Sou um pássaro com raízes ou uma árvore alada?
Que quimera atroz pode ser vista por tantas distancias
Ainda assim, tão isolada?
CAPITULO VI
UM LAR, CHAMADO, PERIGO
Eu via claramente o desfiladeiro e todos os arredores
eram interessantes e desafiadores, eu não queria nenhum, queria atrair o mundo
ao meu mundo, agora tão orgânico e efêmero. Que injusto me senti ao desejar que
tudo então viesse a mim. O que eu teria a oferecer a essa gente? O que eu
teria? Eu jamais seria o mesmo e por tanto mais, não me reconheceria.
Tudo o que queria era construir um templo com minhas
próprias mãos, usando as cinzas úmidas das esperanças infantis que cuidei como
se fossem relíquias sagradas. Quis encontrar a Arte ardente de um Deus que eu
não sou, que eu não conheço e que não me reconheceria.
O que eu sinto nada move, o que sinto me paralisa e
consome. Mas para onde vou? Onde vai um homem cuja maldição o prende ao lugar
que o amaldiçoou?
Tantos espasmos internos eram as palavras, bem ou mal,
escritas em livro que jamais foi aberto, uma folha em branco que se queimou,
cheia das ilustrações vagas de destinos imaginados, testemunhados pelas pedras
que permaneceriam imóveis onde sempre estarão.
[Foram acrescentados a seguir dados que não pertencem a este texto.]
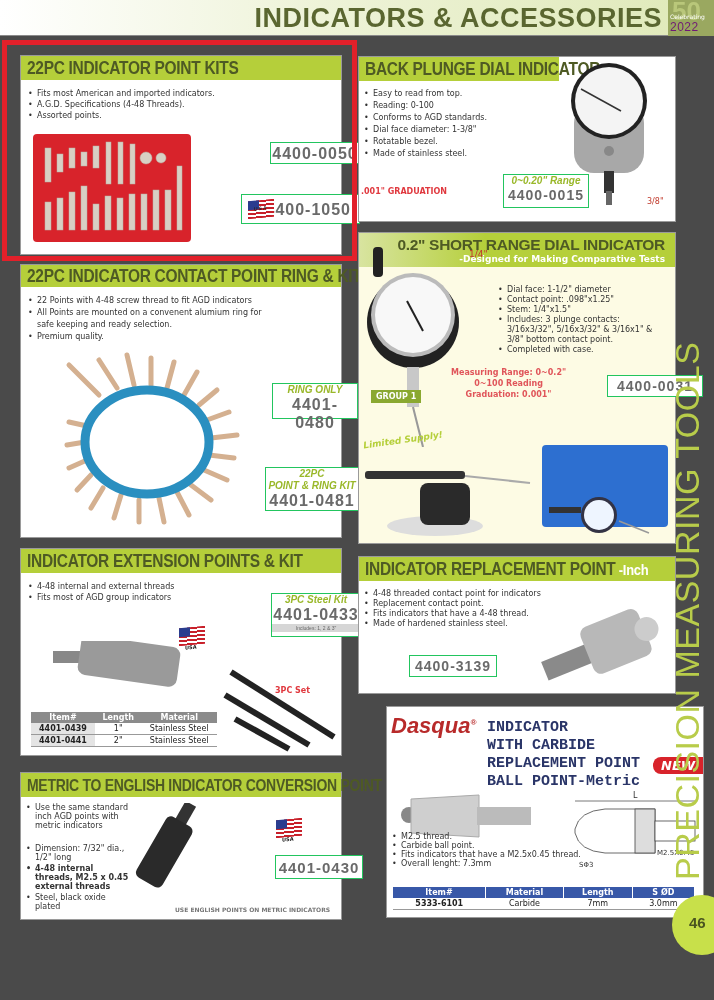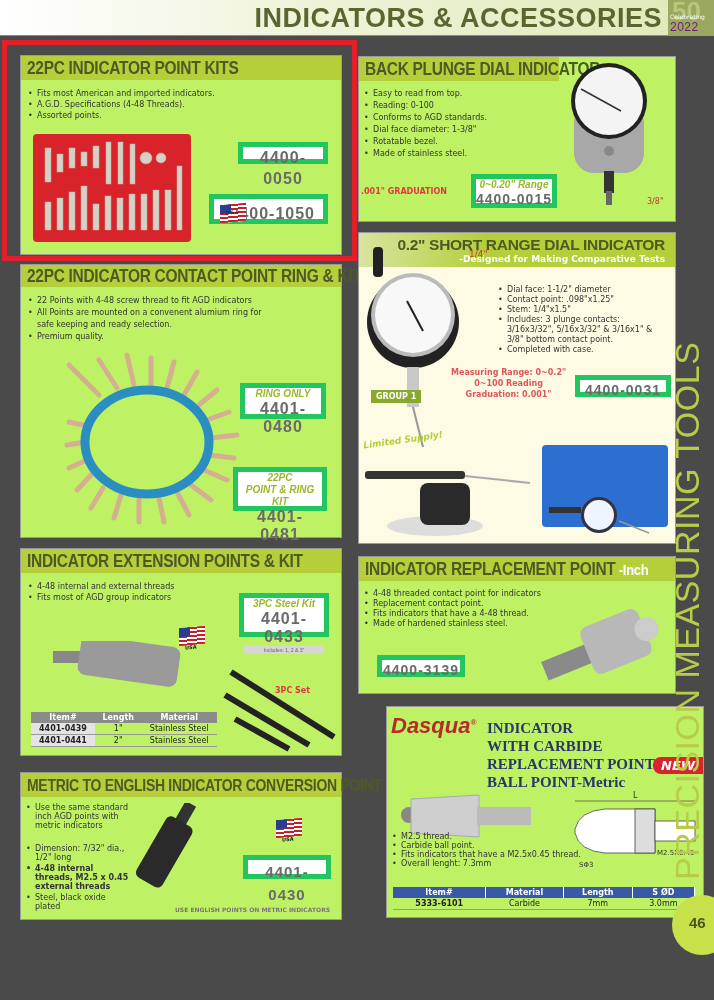--- a/index.html
+++ b/index.html
@@ -11,7 +11,7 @@
   .badge50 .cel { position: absolute; left: 2px; top: 13px; font-size: 6px; color: #fff; }
   .badge50 .yr { position: absolute; left: 2px; top: 20px; font-size: 12px; color: #701a75; font-family: "Liberation Sans", sans-serif; letter-spacing: 0.5px; }
 
-  .card { position: absolute; background: #bef264; border: 1px solid #9a9a9a; }
+  .card { position: absolute; background: #ffffff; border: 1px solid #9a9a9a; }
   .card.cream { background: #fdfbe4; }
   .card-head { background: #b5cf3a; height: 24px; padding-left: 6px; display: flex; align-items: center; }
   .card-head h2 { font-family: "Liberation Sans", sans-serif; font-weight: bold; font-size: 15.5px; color: #4e5a24; letter-spacing: -0.3px; transform: scaleY(1.15); white-space: nowrap; }

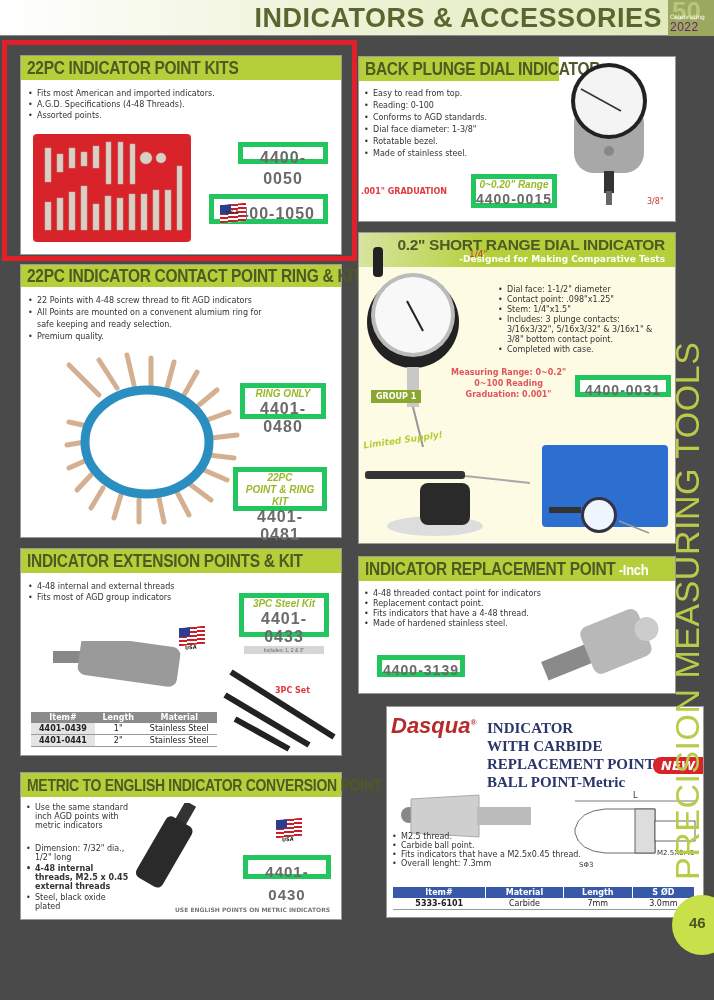--- a/index.html
+++ b/index.html
@@ -19,7 +19,7 @@
   ul.bul { list-style: none; font-size: 8px; color: #333; line-height: 11px; }
   ul.bul li { padding-left: 10px; position: relative; }
   ul.bul li::before { content: "•"; position: absolute; left: 1px; }
-  .sku { position: absolute; background: #fff; border: 5px solid #22c55e; text-align: center; font-family: "Liberation Sans", sans-serif; font-weight: bold; color: #6a6a6a; font-size: 16px; letter-spacing: 1px; }
+  .sku { position: absolute; background: #fff; border: 1px solid #22c55e; text-align: center; font-family: "Liberation Sans", sans-serif; font-weight: bold; color: #6a6a6a; font-size: 16px; letter-spacing: 1px; margin-left: 32px; }
   .sku .lbl { display: block; color: #9ab82a; font-style: italic; font-size: 10px; letter-spacing: 0; line-height: 12px; }
   .red-frame { position: absolute; left: 2px; top: 40px; width: 355px; height: 221px; border: 5px solid #e2202a; }
   .flag { position: absolute; width: 26px; height: 18px; background: repeating-linear-gradient(180deg, #c8202a 0 2px, #ffffff 2px 4px); transform: skewY(-6deg); }

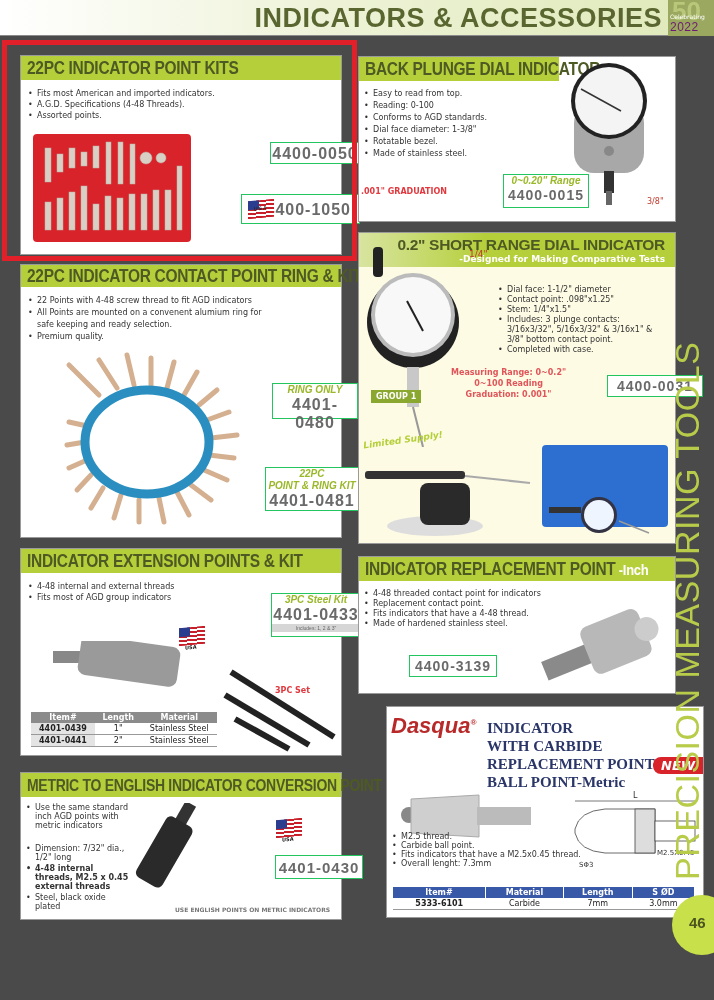--- a/index.html
+++ b/index.html
@@ -330,7 +330,7 @@
   <div class="shape" style="left:4px;top:6px;font-family:'Liberation Sans',sans-serif;font-style:italic;font-weight:bold;font-size:22px;color:#b82a2a;">
     <span>Dasqua</span><sup style="font-size:8px;">®</sup>
   </div>
-  <div class="shape" style="left:100px;top:12px;font-family:Liberation Serif, serif;font-weight:bold;font-size:15px;color:#2a3568;line-height:18px;">
+  <div class="shape" style="left:100px;top:12px;font-family:Liberation Mono, monospace;font-weight:bold;font-size:15px;color:#2a3568;line-height:18px;">
     <div>INDICATOR</div>
     <div>WITH CARBIDE</div>
     <div>REPLACEMENT POINT</div>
Era Prometeu acorrentado
empurrando uma pedra que permanecerá fixa no ponto onde o poder relegou. A
única saída visível seria a fusão com a águia que beliscava seu fígado, sempre
a regenerar-se. A que Deus deveria pedir o dom de tal fusão!? A quem orar nas
horas em que o bem e o mal não fazem sentido? Um novo panteão deveria ser
criado, ou relembrado por aquele que negou seu passado para encontrar um novo
passado atávico, arquetípico!
O som de minhas palavras precisava ser ouvido... por
quem? Eu não sabia. Não havia como saber... anoiteceu e nada foi dito. Mas
havia luz, luz demais para apenas uma lua, eu não poderia me esconder na
escuridão como antes, eu seria percebido e repetiria aquele ciclo irritante...
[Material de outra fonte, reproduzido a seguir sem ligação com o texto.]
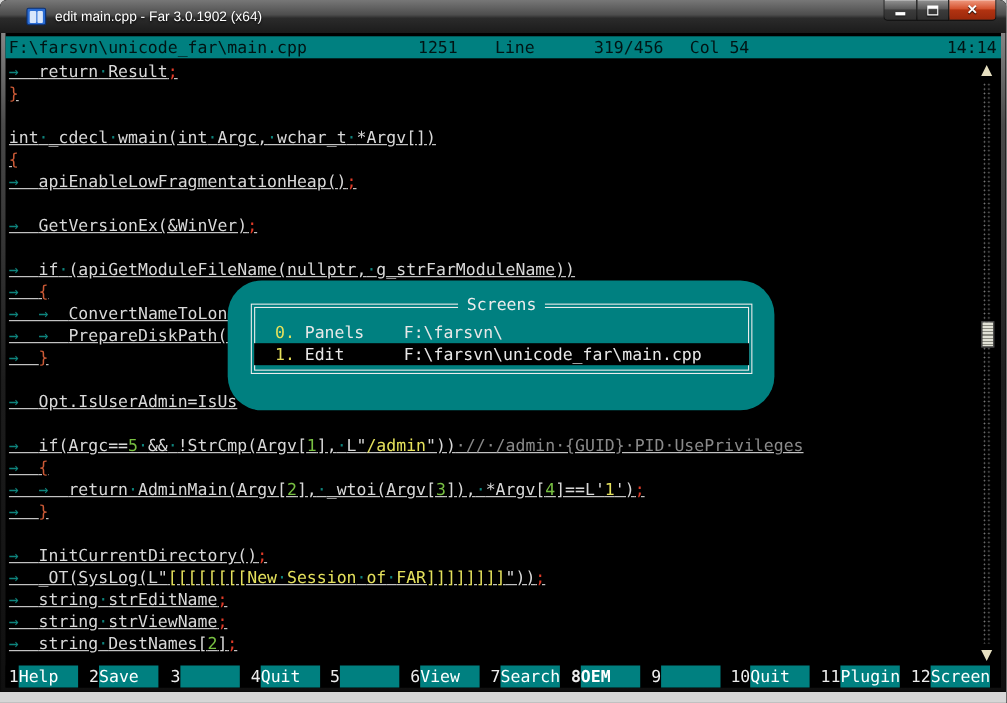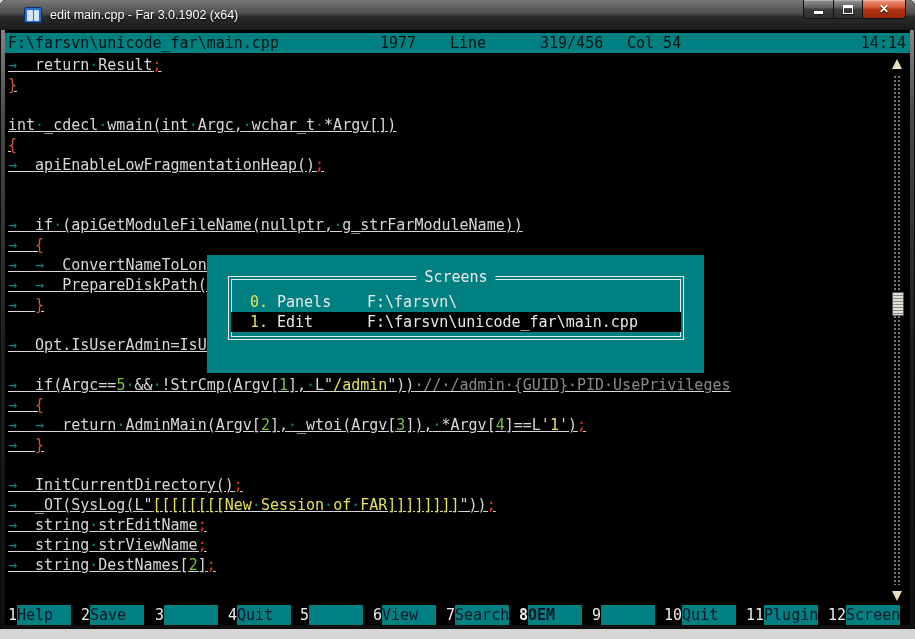--- a/index.html
+++ b/index.html
@@ -113,7 +113,7 @@
 
     <div class="statusbar">
       <span class="sb-path">F:\farsvn\unicode_far\main.cpp</span>
-      <span class="sb-cp">1977</span>
+      <span class="sb-cp">1251</span>
       <span class="sb-linelbl">Line</span>
       <span class="sb-pos">319/456</span>
       <span class="sb-col">Col 54</span>

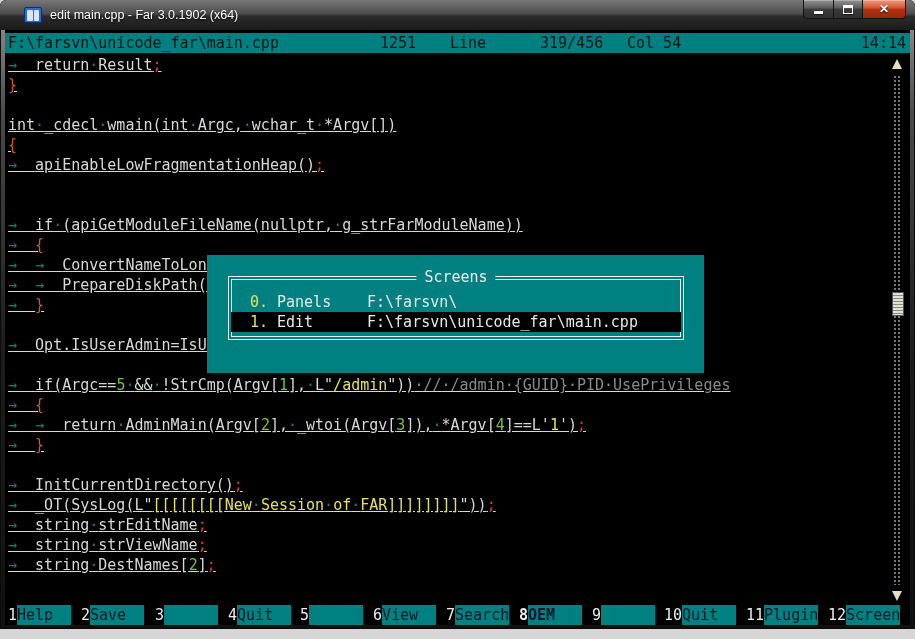--- a/index.html
+++ b/index.html
@@ -128,6 +128,7 @@
         <div class="code-line"><span class="sg-b">{</span></div>
         <div class="code-line"><span class="sg-t">→  </span><span class="sg-w">apiEnableLowFragmentationHeap()</span><span class="sg-r">;</span></div>
         <div class="code-line"></div>
+        <div class="code-line"><span class="sg-t">→  </span><span class="sg-w">GetVersionEx(&amp;WinVer)</span><span class="sg-r">;</span></div>
         <div class="code-line"></div>
         <div class="code-line"><span class="sg-t">→  </span><span class="sg-w">if</span><span class="sg-t">·</span><span class="sg-w">(apiGetModuleFileName(nullptr,</span><span class="sg-t">·</span><span class="sg-w">g_strFarModuleName))</span></div>
         <div class="code-line"><span class="sg-t">→  </span><span class="sg-b">{</span></div>

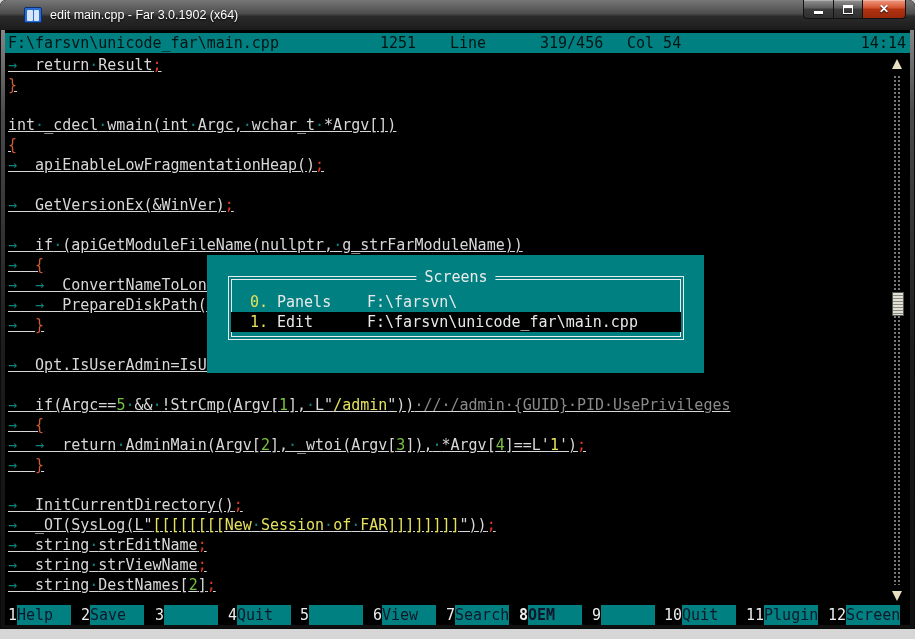--- a/index.html
+++ b/index.html
@@ -66,7 +66,7 @@
     border:1px solid #555;}
   
   .dialog{position:absolute;left:202px;top:225px;width:497px;height:118px;
-    background:var(--teal);}
+    background:var(--teal);border-radius:31px;}
   .dbox{position:absolute;left:21px;top:21px;width:454px;height:62px;
     border:1px solid #ececec;}
   .dbox-inner{position:absolute;inset:2px;border:1px solid #ececec;}

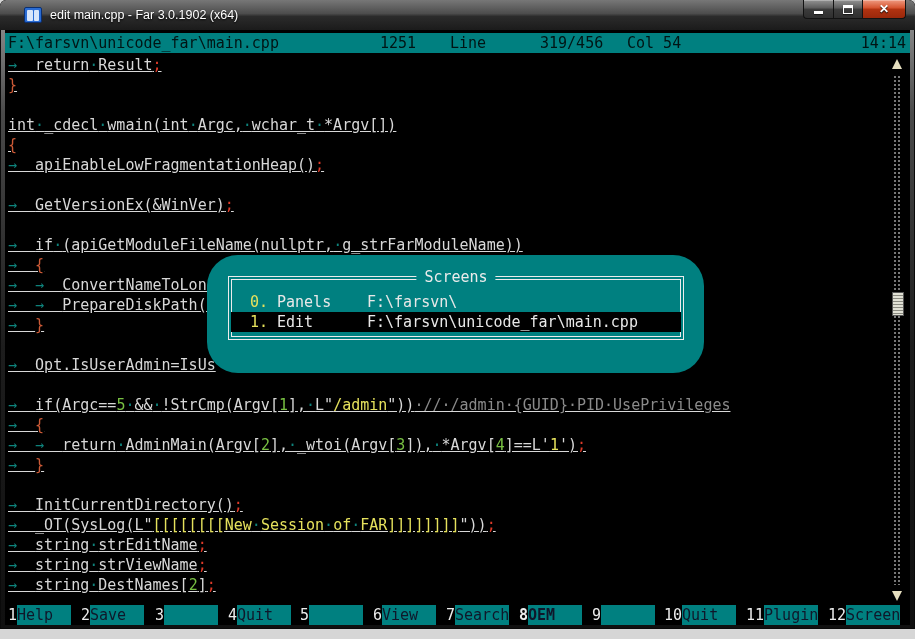--- a/index.html
+++ b/index.html
@@ -83,7 +83,7 @@
   .kb-item{position:absolute;top:0;height:20px;white-space:pre;}
   .kb-num{color:#ececec;}
   .kb-label{display:inline-block;min-width:54px;height:20px;vertical-align:top;
-    background:var(--teal);color:#0f172a;}
+    background:var(--teal);color:#ffffff;}
 </style>
 </head>
 <body>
mente... conhecido... eu estava certo, no céu haviam nove luas e eu não saberia
mais voltar para casa.
Sem nada dizer, então, dei um passo rumo ao
precipício! Mas eu não caí... o que exatamente aconteceu eu mais tarde saberia,
naquele momento apenas senti terríveis asas de metal saindo de minhas costas
nuas. Me suspendiam no ar insosso, eu me sabia, não era Ícaro, mas Dédallus
errante sobre a luz de tantos luares brilhantes, como um sol ao meio dia, sem
calor, sem fibras, apenas engrenagens que precisavam ser constantemente
abastecidas.
Um novo lar surgia para mim, como num chamado por
detrás de rochas feitas de brumas, era um ruído fantasmagórico vazando
escorreito. Aproveitei minha translúcida presença e atravessei esses rochedos
que não me levaram à Avalon, mas a uma cortina de fogo, um lar chamado Perigo
que me aconchegaria em um insólito peito reluzente e articulado.
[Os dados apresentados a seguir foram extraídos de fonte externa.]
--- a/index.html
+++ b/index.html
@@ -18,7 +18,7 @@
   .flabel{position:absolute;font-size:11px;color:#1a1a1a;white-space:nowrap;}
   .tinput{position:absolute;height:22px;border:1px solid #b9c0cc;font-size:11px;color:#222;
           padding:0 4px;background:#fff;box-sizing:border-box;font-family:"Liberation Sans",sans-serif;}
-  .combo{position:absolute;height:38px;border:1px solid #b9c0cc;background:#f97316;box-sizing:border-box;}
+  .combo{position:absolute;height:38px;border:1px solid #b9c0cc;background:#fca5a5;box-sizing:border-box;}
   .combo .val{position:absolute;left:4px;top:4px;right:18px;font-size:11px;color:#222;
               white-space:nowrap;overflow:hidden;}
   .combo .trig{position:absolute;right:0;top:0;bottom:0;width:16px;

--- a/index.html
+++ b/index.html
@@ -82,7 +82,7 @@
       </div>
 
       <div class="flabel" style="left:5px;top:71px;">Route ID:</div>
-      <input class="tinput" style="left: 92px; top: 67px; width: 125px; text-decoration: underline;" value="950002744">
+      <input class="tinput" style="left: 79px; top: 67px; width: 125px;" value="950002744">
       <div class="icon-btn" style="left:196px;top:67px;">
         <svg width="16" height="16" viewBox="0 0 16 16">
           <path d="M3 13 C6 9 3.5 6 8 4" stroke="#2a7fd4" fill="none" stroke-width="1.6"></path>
Ali eu planava na busca de um pouso que me permitisse
voltar ao cume daquele pântano que deveria ebulir e fossilizar as cinzas, os
sonhos, a pele antiga do dragão e os suspiros de uma garganta que não mais se
fecharia.
Quem me visse diria que eu carregava os céus com
minhas asas, e esse peso fatalmente derrubaria meu corpo cigano que não tinha
jóias. Mas eu me sabia, ouvindo o zunido mântrico do vento que secava meus
olhos, eu me sabia o mesmo cigano cuja dança e canto não são nada, senão desejo
de viver.
Eu viveria a vida que me fosse entregue, eu viveria,
mas não mais me apegaria, fosse a pele, o aço, a lança ou o arco. Não me
entregaria ao desejo, nem o dominaria. Não lutaria mais com o tempo, mas
inerte não ficaria. A Morte seria a
única constante a cantar com a Vida um estranho dueto que com nada deste mundo
se pareceria.
Meu coração voava comigo, suas asas índigo e vermelhas
raramente seriam vistas por entre as folhagens que eu semearia por onde minha
voz profunda fincaria raízes de esperanças infanto-senis. Nenhum espelho me
refletiria, e o sol ao despontar nesse novo horizonte trazia uma escuridão nova
antes desse desconhecido alvorecer. Onde pousar? Onde eu pousaria?